If VALID doesn’t pass now, the FDA has signaled it would start actively regulating all lab-developed tests by issuing a regulation that would declare them subject to the provisions of its existing medical device review process. This ill-fitted process would be far less efficient than what VALID prescribes, and the uncertainty about how it would be applied would thwart investment and innovation.
The FDA’s approach to cosmetics is also plagued by some of the same challenges. It was created by a framework tailored to an older generation of products that encompassed less innovation, but also fewer risks. Today’s cosmetics are more diverse in how and where they’re made, and how they act on the body. Many cosmetics contain advanced ingredients that offer consumers a broader set of opportunities, but that can also contain unwanted and sometimes dangerous contaminants.
The new cosmetics legislation allows the FDA to recall products that are found to contain ingredients likely to cause serious harm when companies don’t do so voluntarily. It would also require manufacturers to disclose the ingredients they use, and to follow good manufacturing practices.
When cosmetics firms are made aware of serious adverse health events, they would have to report them to FDA. As with diagnostic tests, consumers probably believe their cosmetics already meet these basic requirements and overestimate the scope of FDA’s existing protections.
These two proposals are close to passing, but the opportunity could still be lost. If that window closes, it may take many more reports of bad outcomes, and more proof of lost innovation from outdated regulation, to reach a point where these needed reforms will be this close to passage.

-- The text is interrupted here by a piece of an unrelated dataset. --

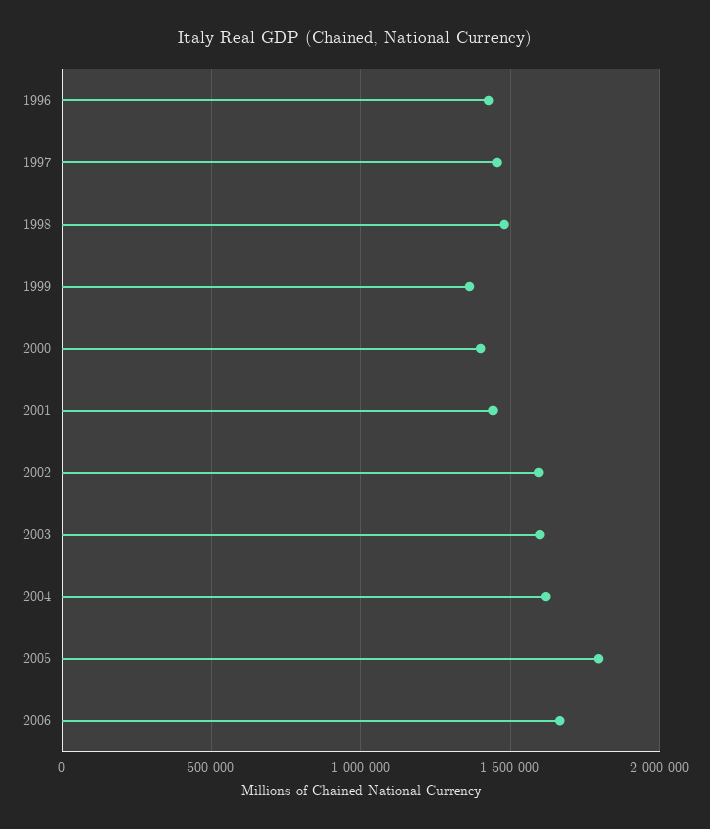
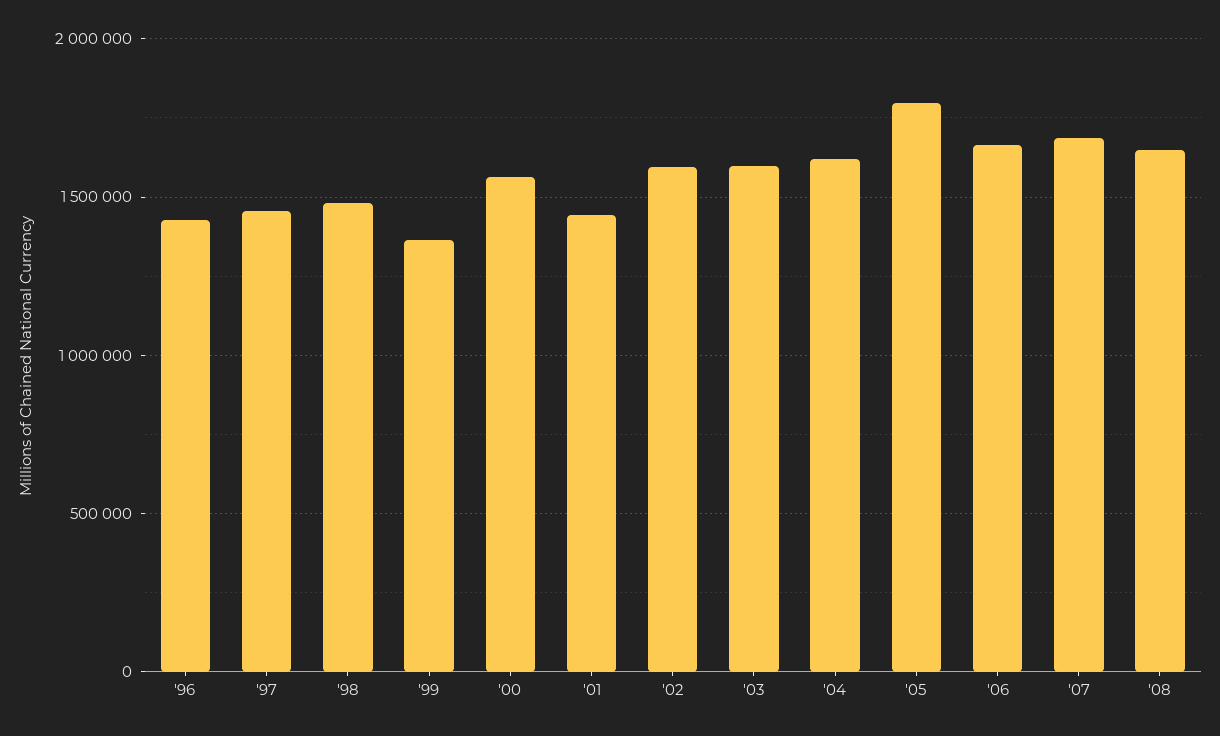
2000: 1400000 -> 1550000
'07: none -> 1700000
'08: none -> 1650000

Scott Gottlieb is a physician, a senior fellow at the American Enterprise Institute, and was commissioner of the Food and Drug Administration from 2017 to 2019. Mark B. McClellan is a physician, director of the Duke-Margolis Center for Health Policy at Duke University, and was FDA commissioner from 2002 to 2004. Gottlieb serves on the boards of Illumina, Pfizer, and Tempus Labs; McClellan serves on the boards of Alignment Health Care, Cigna, and Johnson & Johnson.